L’imputato si duole che la deposizione della moglie della vittima sia stata valutata attendibile, ma non si confronta con le argomentazioni dei Giudici di merito.
Infatti, i Giudici, oltre alla completezza e alla coerenza logica di tali dichiarazioni, hanno motivato che le stesse sono compatibili con quelle rese in giudizio dai sanitari che erano imputati insieme al chirurgo e coerenti con le considerazioni sviluppate dai Consulenti tecnici sentiti in giudizio quanto all’evoluzione della complicanza emorragica che causò il decesso e alla sintomatologia connessa.
La causa del decesso
Per quanto riguarda la causa del decesso (che secondo il ricorrente non sarebbe ascrivibile a una complicanza dell’intervento, ma a una grave miocardiopatia non diagnosticata in sede di valutazione cardiologica preoperatoria), la sentenza di secondo grado dà atto che tale patologia cardiaca, la cui esistenza è stata sostenuta dall’imputato nel corso dell’esame dibattimentale, “non è stata asseverata da nessuno dei tre Consulenti escussi che hanno concordemente attribuito il decesso del paziente a una complicanza emorragica non diagnosticata e non tempestivamente curata”.
L’iter causale ipotizzato dall’imputato, ad ogni modo, non è sostenuto da argomentazioni tecnico scientifiche veicolate nel processo attraverso l’esame di un Consulente di parte ed è fondato su argomentazioni meramente ipotetiche non asseverate né dai Consulenti dell’accusa, né da quelli della difesa. Oltre a ciò, vi è da considerare che nel ricostruire il nesso causale il Giudice deve porsi il tema dell’eventuale sussistenza di “fattori causali alternativi”, ebbene tali fattori non assumono rilievo quando vengono prospettati in termini generici o di mera possibilità.
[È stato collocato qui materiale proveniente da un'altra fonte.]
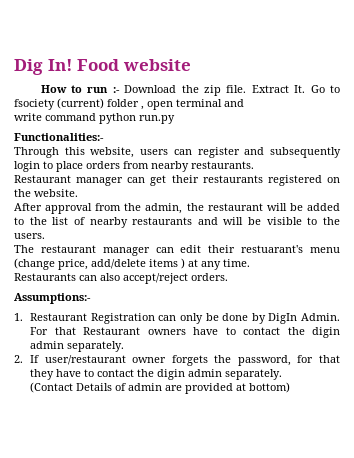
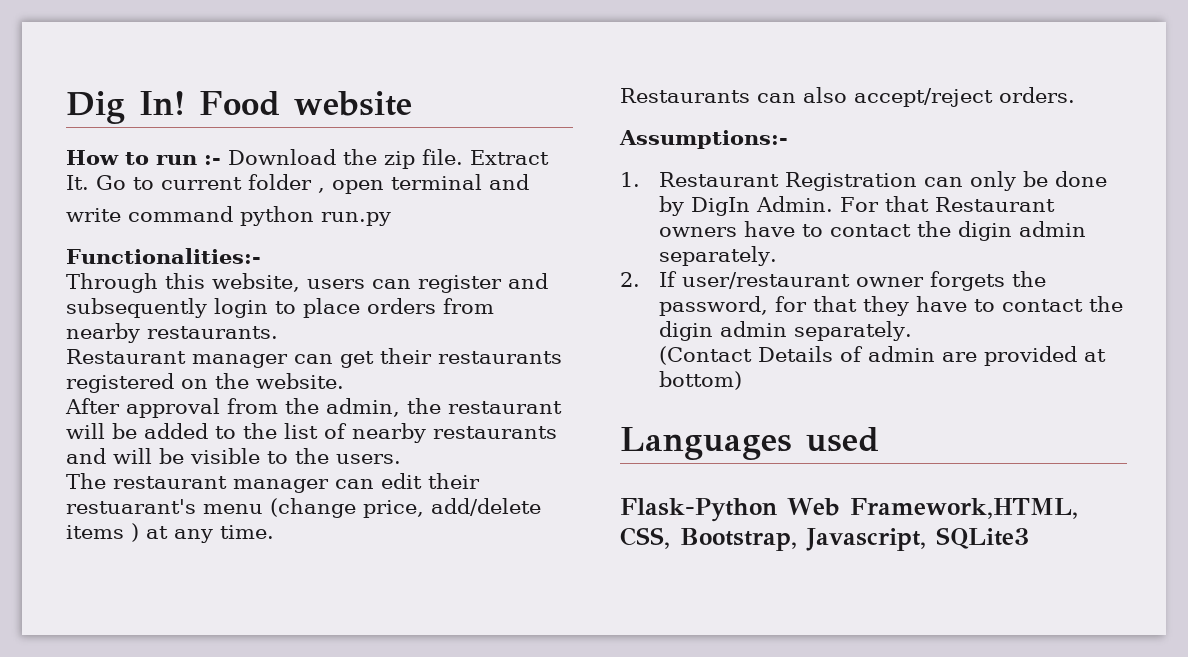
- Extract It. Go to fsociety (current) folder , open terminal and
+ Extract It. Go to current folder , open terminal and
+ Languages used
+ Flask-Python Web Framework,HTML, CSS, Bootstrap, Javascript, SQLite3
Sul punto la S.C. ricorda che affinché vengano prese in considerazione ipotesi causali alternative è necessario che abbiano un supporto probatorio tale da insidiare il giudizio di certezza sulla riconducibilità dell’evento alla condotta oggetto di imputazione e ciò non è avvenuto nel caso di specie.
È necessario, quindi, che quell’accadimento alternativo e possibile divenga anche, hic et nunc, concretamente probabile alla stregua delle acquisizioni processuali.